Final Report Summary - RESIST (Human Rights versus Democracy? Towards a conceptual genealogy of skepticism about human rights in contemporary Political Thought)

The objective of the RESIST project is to investigate the different faces of critiques of human rights since 1789 with a view to deepening our understanding of the current controversy over the tension between human rights and democracy. Consequently, the research has fallen into two major lines of inquiry. First, the RESIST team has focused on six major critiques of human rights made in the 19th and the first half of the 20th centuries in order to offer a critical typology of the arguments advanced against the Declaration of 1789. More precisely, the project has analysed five types of critical arguments against human rights: conservative (Edmund Burke); theological (Joseph de Maistre and Louis de Bonald); progressive (Jeremy Bentham), revolutionary (Karl Marx) and nationalist (Carl Schmitt).
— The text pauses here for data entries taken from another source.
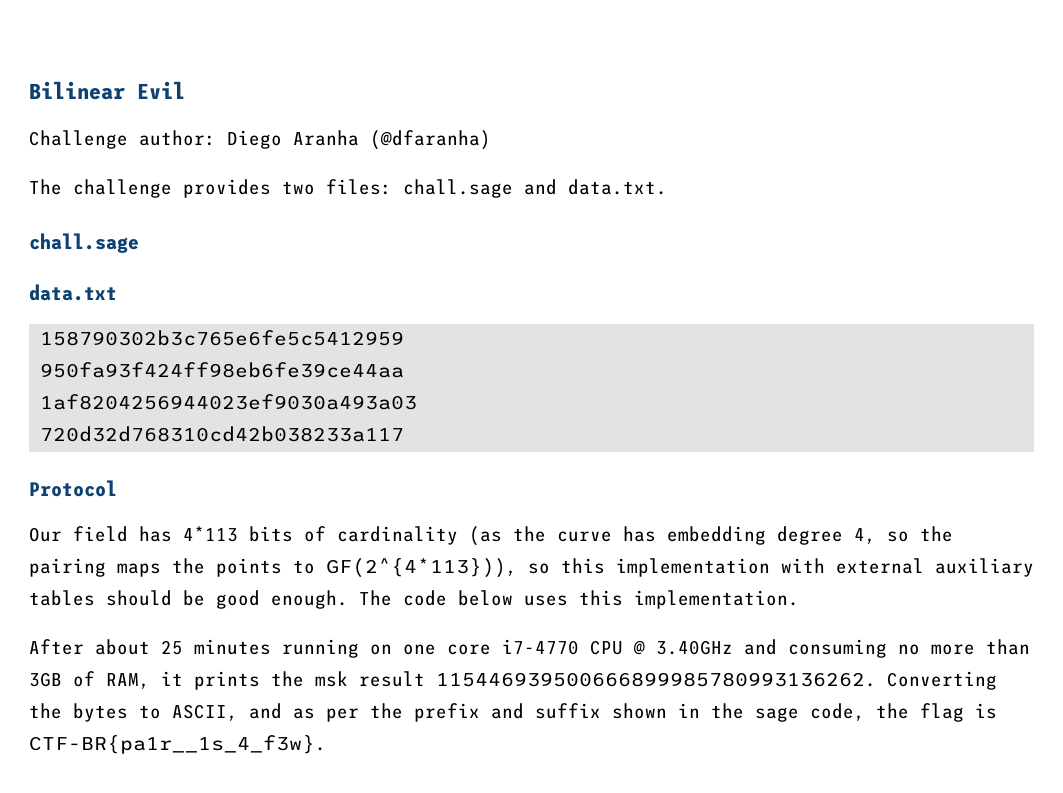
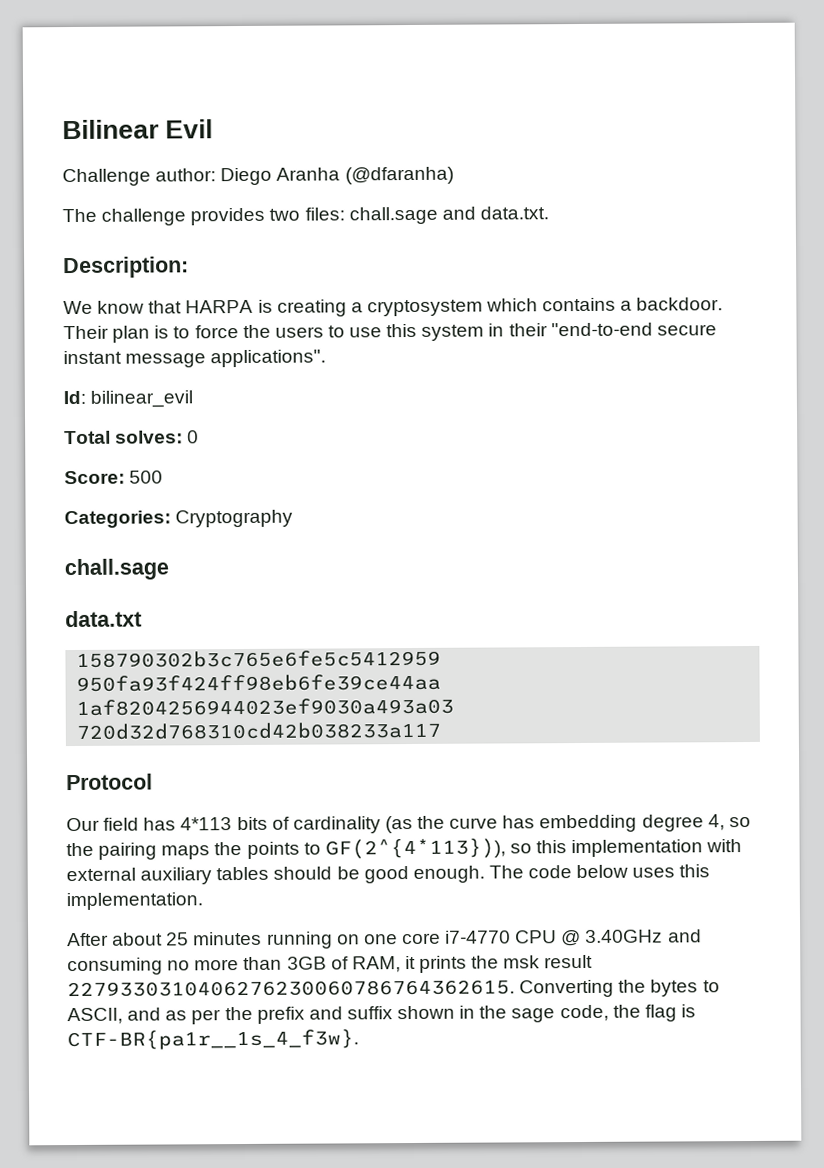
+ Description:
+ We know that HARPA is creating a cryptosystem which contains a backdoor. Their plan is to force the users to use this system in their "end-to-end secure instant message applications".
+ Id: bilinear_evil
+ Total solves: 0
+ Score: 500
+ Categories: Cryptography
- After about 25 minutes running on one core i7-4770 CPU @ 3.40GHz and consuming no more than 3GB of RAM, it prints the msk result 115446939500666899985780993136262.
+ After about 25 minutes running on one core i7-4770 CPU @ 3.40GHz and consuming no more than 3GB of RAM, it prints the msk result 2279330310406276230060786764362615.

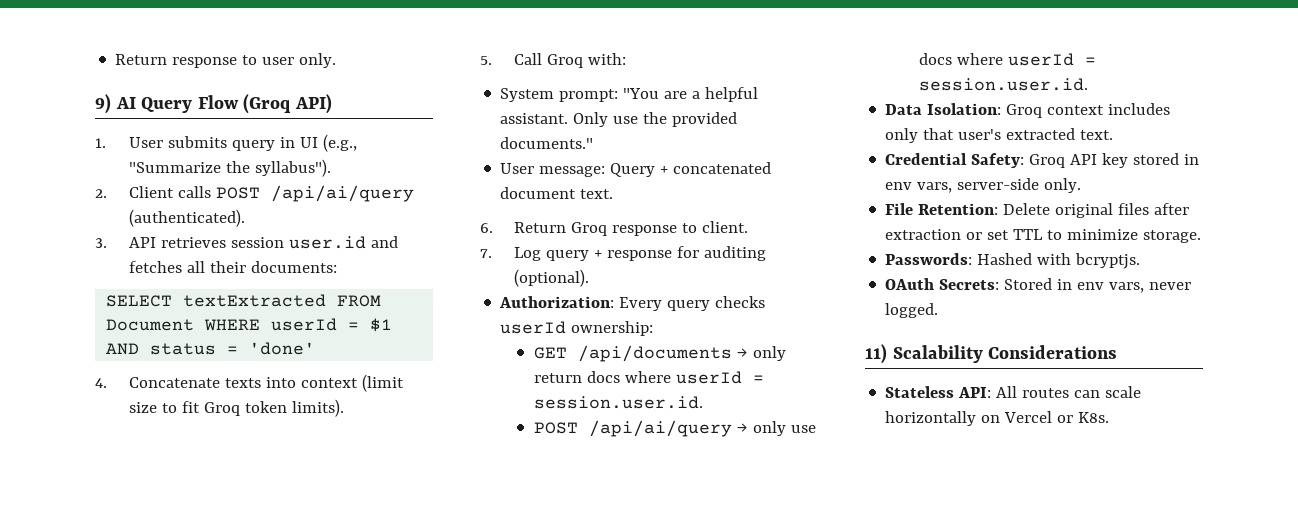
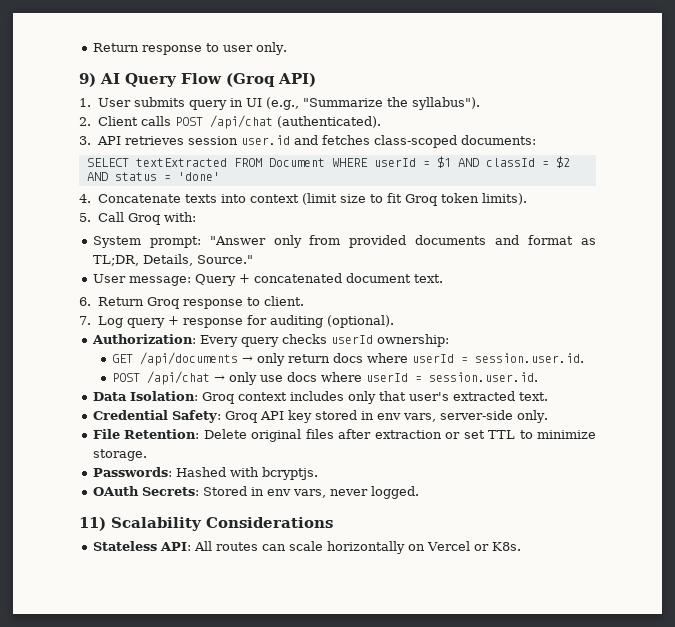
- 2. Client calls POST /api/ai/query (authenticated).
+ 2. Client calls POST /api/chat (authenticated).
- 3. API retrieves session user.id and fetches all their documents:
+ 3. API retrieves session user.id and fetches class-scoped documents:
- SELECT textExtracted FROM Document WHERE userId = $1 AND status = 'done'
+ SELECT textExtracted FROM Document WHERE userId = $1 AND classId = $2 AND status = 'done'
- System prompt: "You are a helpful assistant. Only use the provided documents."
+ System prompt: "Answer only from provided documents and format as TL;DR, Details, Source."
- POST /api/ai/query → only use docs where userId = session.user.id.
+ POST /api/chat → only use docs where userId = session.user.id.

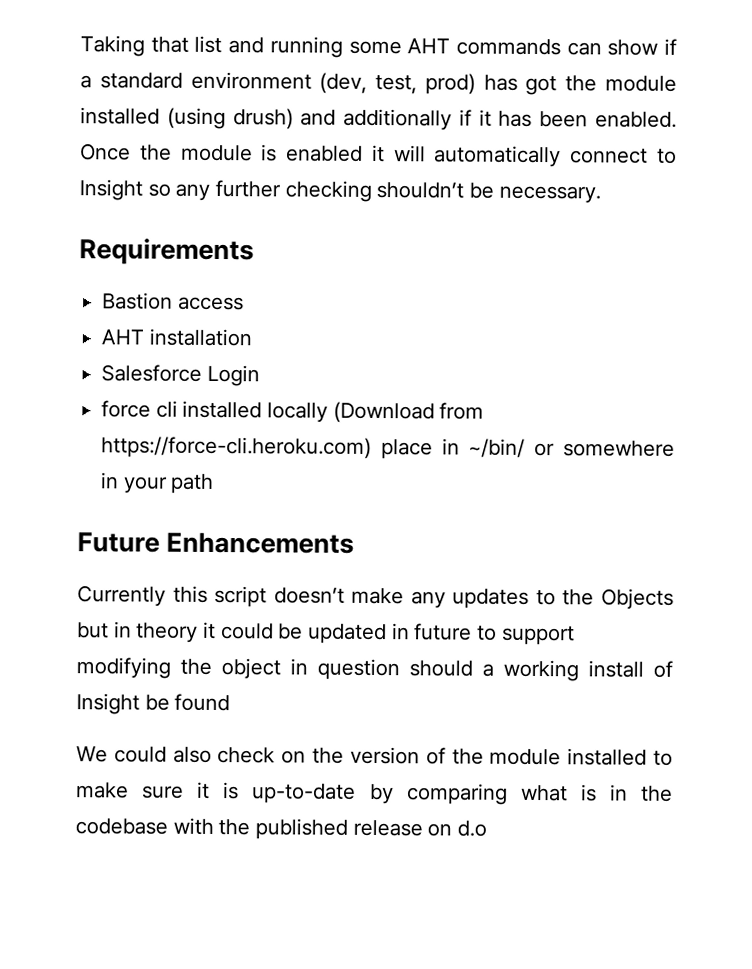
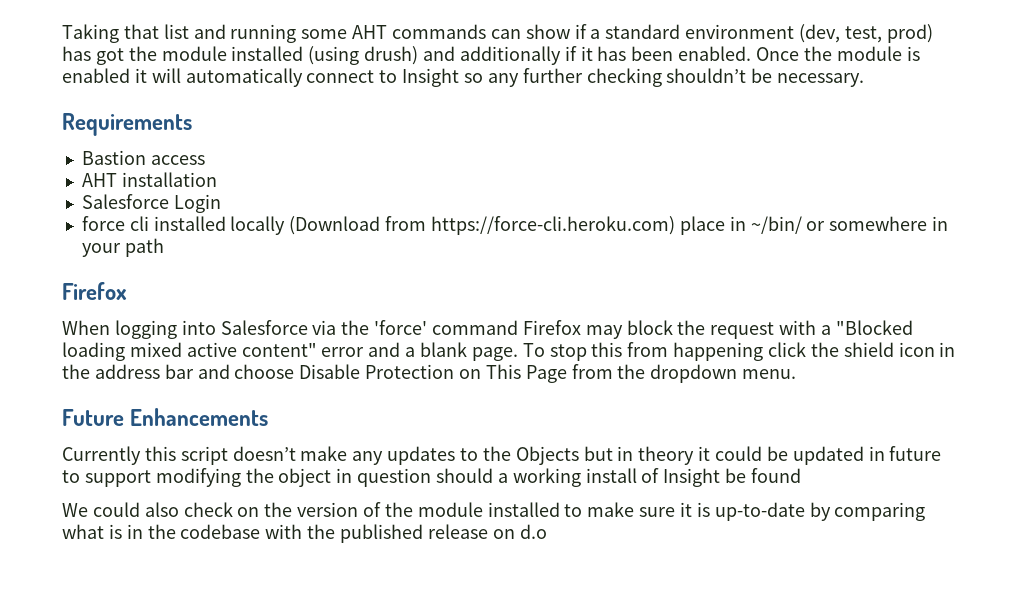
  force cli installed locally (Download from https://force-cli.heroku.com) place in ~/bin/ or somewhere in your path
+ Firefox
+ When logging into Salesforce via the 'force' command Firefox may block the request with a "Blocked loading mixed active content" error and a blank page. To stop this from happening click the shield icon in the address bar and choose Disable Protection on This Page from the dropdown menu.

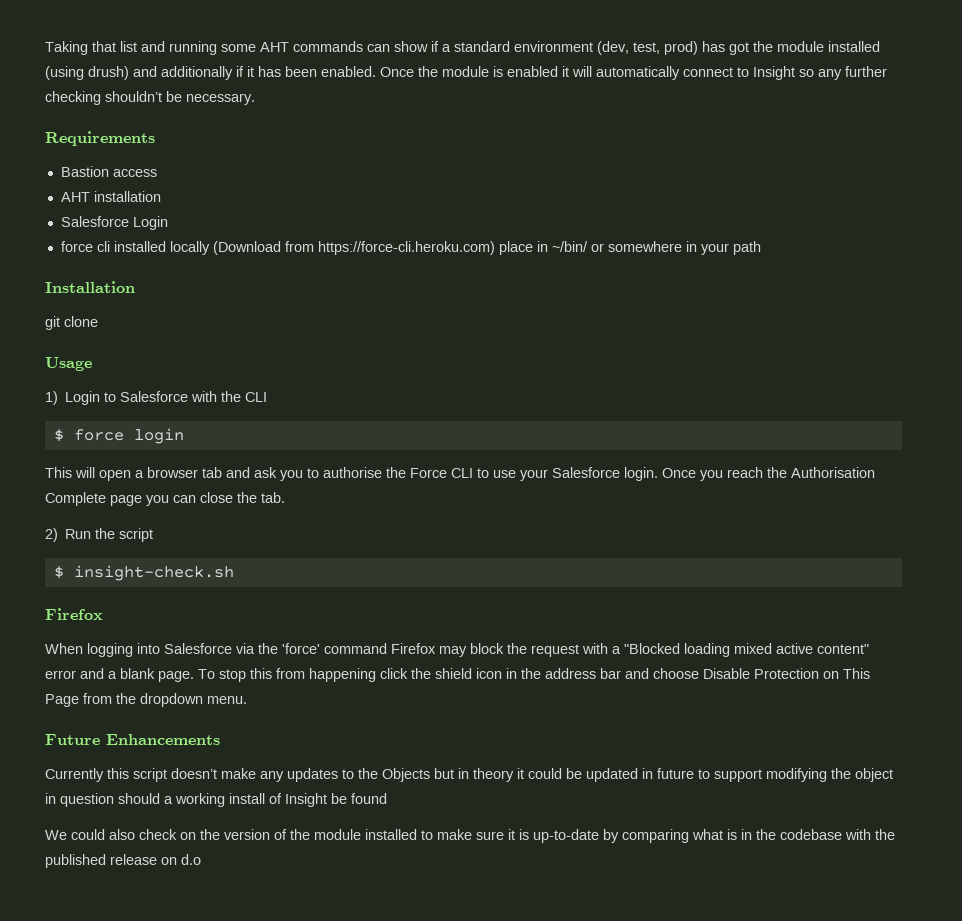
+ Installation
+ git clone
+ Usage
+ 1) Login to Salesforce with the CLI
+ $ force login
+ This will open a browser tab and ask you to authorise the Force CLI to use your Salesforce login. Once you reach the Authorisation Complete page you can close the tab.
+ 2) Run the script
+ $ insight-check.sh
Secondly, the RESIST team has investigated the contemporary debate on the alleged tension between human rights and democracy. The project has notably analysed contemporary critiques of the use made of human rights both in English-speaking and French-speaking worlds and has divided these critiques into three subgroups: the anti-modern critique, the communitarian critique and the radical critique. Finally, the project has elaborated a "political" conception of human rights which draws on the works of Hannah Arendt, Claude Lefort, Etienne Balibar and Jacques Rancière. The most important outcome of the project is the publication of a monograph which came out at the Editions du Seuil (Paris) in March 2016 and which is entitled Le Procès des droits de l'homme. Généalogie d'un scepticisme démocratique (Authors: Justine Lacroix and Jean-Yves Pranchère). Thanks to the ERC grant, the book has been translated into English and is currently under review with major American and British publishers. In addition, articles related to the projects have been published by members of the RESIST team in journals such as Political Studies, Constellations, Revue française de science politique, Raison publique and in publishing houses such as Oxford University Press.